28

Can anyone tell me what is the simplest way to apply class_weight in Keras when the dataset is unbalanced please?

I only have two classes in my target.

Thanks.

petezurich
  • 9,280
  • 9
  • 43
  • 57
Javi
  • 385
  • 1
  • 3
  • 9

5 Answers5

45

The class_weight parameter of the fit() function is a dictionary mapping classes to a weight value.

Lets say you have 500 samples of class 0 and 1500 samples of class 1 than you feed in class_weight = {0:3 , 1:1}. That gives class 0 three times the weight of class 1.

train_generator.classes gives you the proper class names for your weighting.

If you want to calculate this programmatically you can use scikit-learn´s sklearn.utils.compute_class_weight().

The function looks at the distribution of labels and produces weights to equally penalize under or over-represented classes in the training set.
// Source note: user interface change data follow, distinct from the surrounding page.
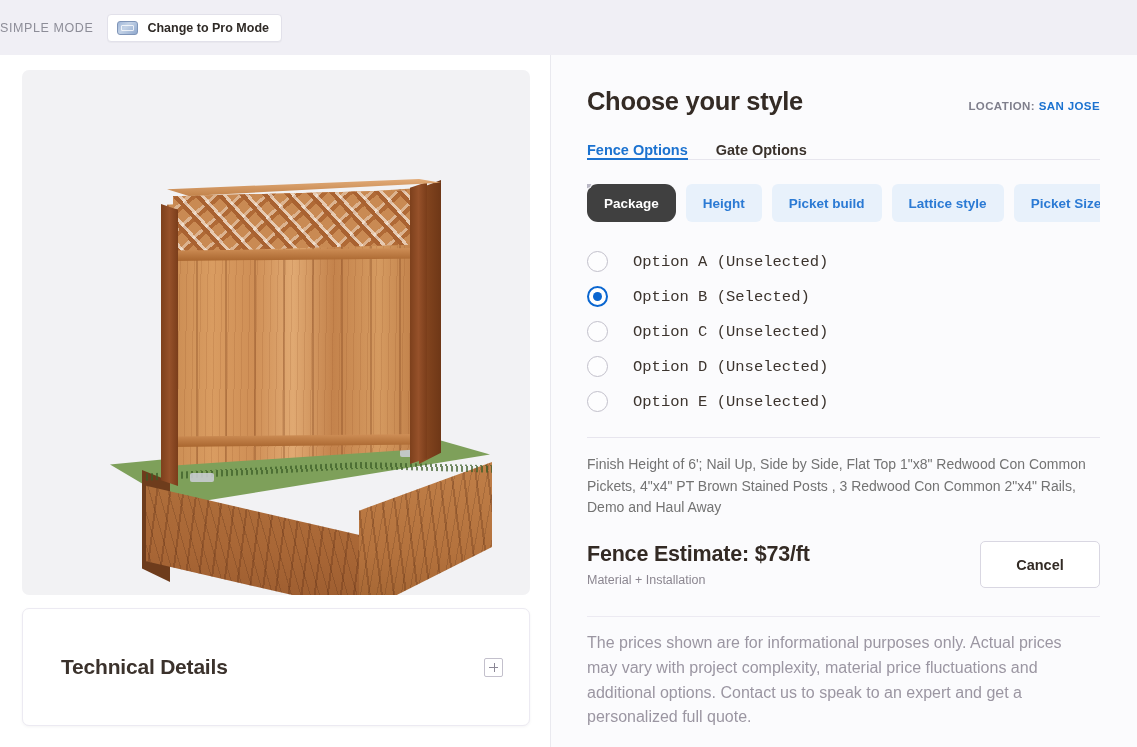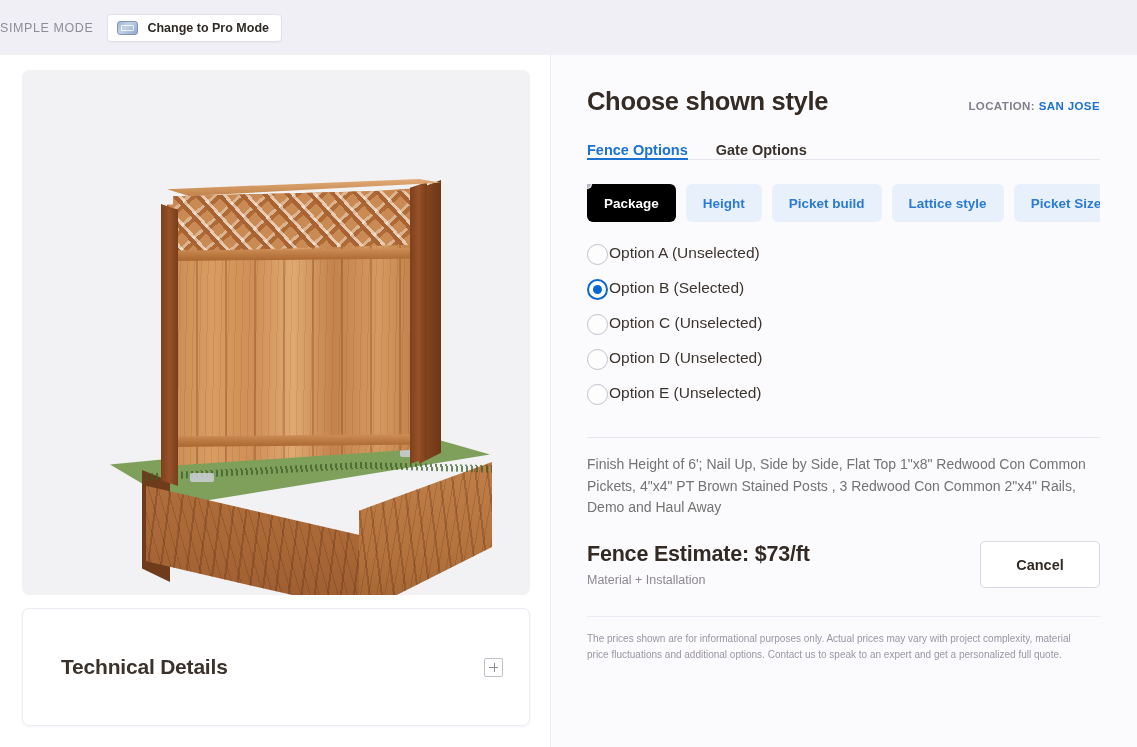"Choose shown style" div.title { text: shown -> your }
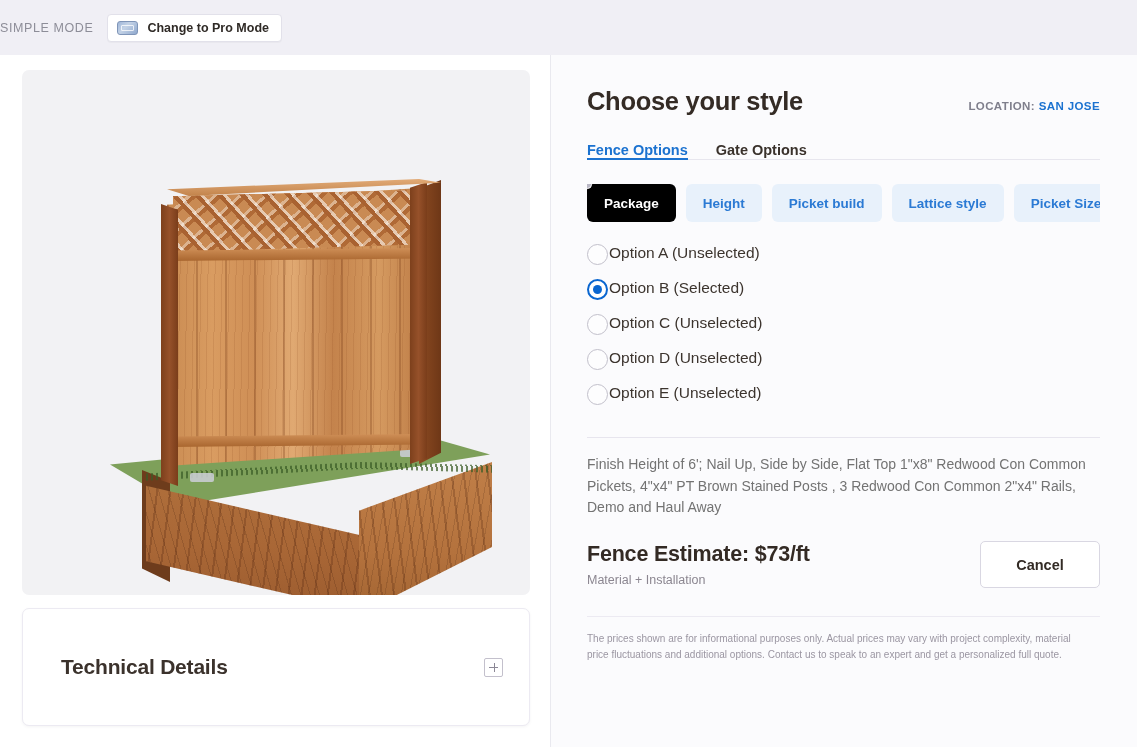"Package" .chip.active { background: #000000 -> #404040; border-radius: none -> 11px }
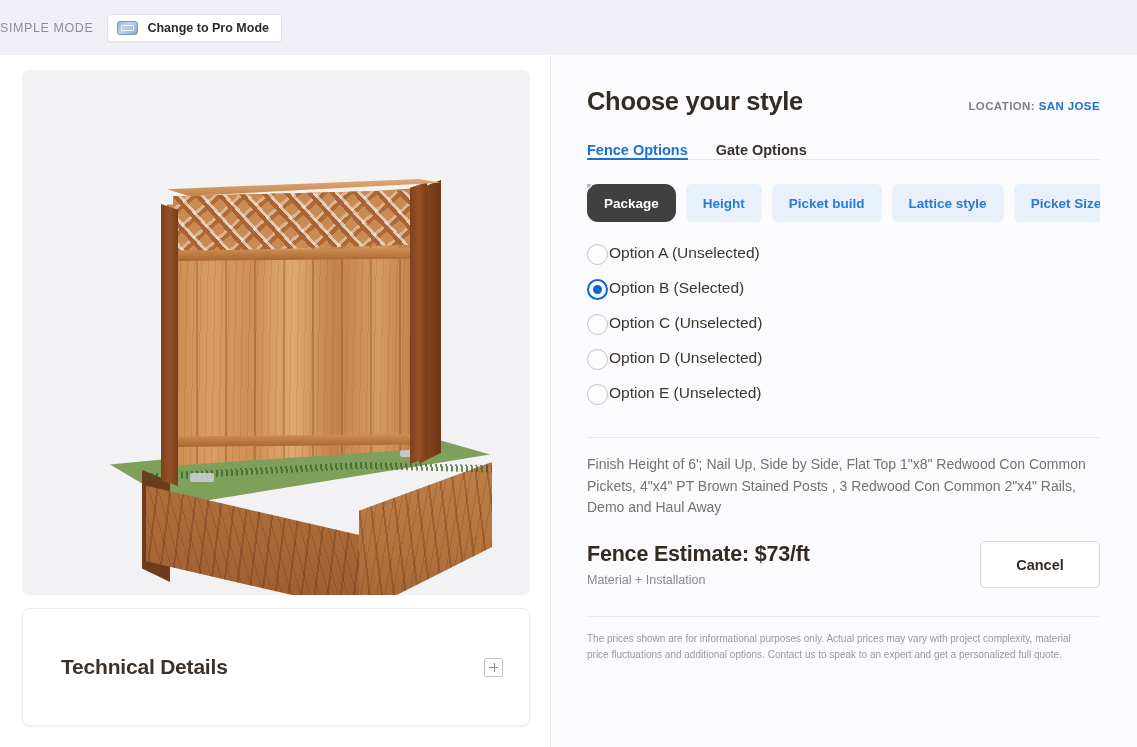"Option A (Unselected)" .opt-row { align-items: none -> center; font-family: none -> Liberation Mono, monospace; gap: 1px -> 25px }
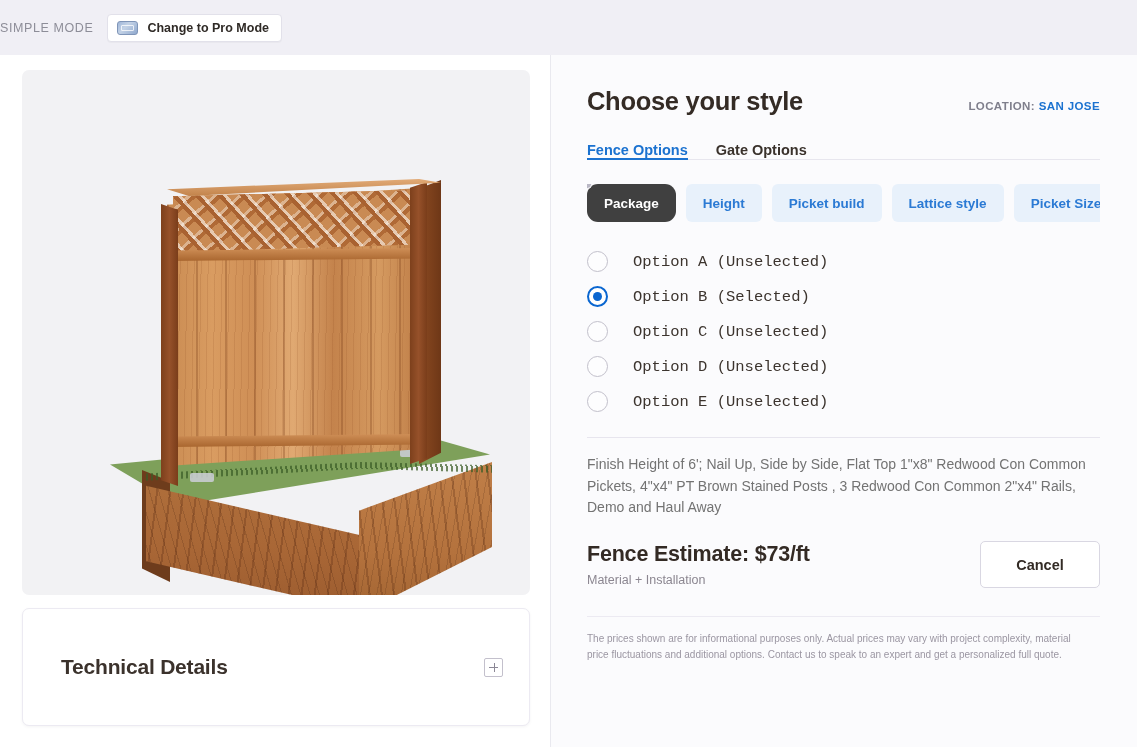"The prices shown are for" .fineprint { font-size: 10px -> 16px }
See also this useful thread here: https://github.com/fchollet/keras/issues/1875

And this thread might also be of help: Is it possible to automatically infer the class_weight from flow_from_directory in Keras?

petezurich
  • 9,280
  • 9
  • 43
  • 57
  • 2
    Finally a clear example! Nowhere else does it seem to say whether the weighting scales up or down – Tom Walker Oct 22 '17 at 13:34
  • 2
    This should be the top answer - it answers what the question was asking (about Keras, not scikit-learn) and also provides docs & explanation. – MLavrentyev Jul 27 '19 at 17:28
22

Using class_weight from sklearn kit.

Im also using this method to deal with the imbalance data

from sklearn.utils import class_weight
class_weight = class_weight.compute_class_weight('balanced'
                                               ,np.unique(Y_train)
                                               ,Y_train)

then model.fit

Classifier.fit(train_X,train_Y,batch_size = 100, epochs = 10
           ,validation_data= (test_X,test_Y),class_weight = class_weight )
Johnny Hsieh
  • 856
  • 2
  • 10
  • 23
6

1- Define a dictionary with your labels and their associated weights

class_weight = {0: 0.1,
                1: 1.,
                2: 2.}

2- Feed the dictionary as a parameter:

model.fit(X_train, Y_train, batch_size = 100, epochs = 10, class_weight=class_weight)
javac
  • 2,819
  • 1
  • 20
  • 22
4

Are you asking about the right weighting to apply or how to do that in the code? The code is simple:

class_weights = {}
    for i in range(2):
        class_weights[i] = your_weight

and then you pass the argument class_weight=class_weights in model.fit.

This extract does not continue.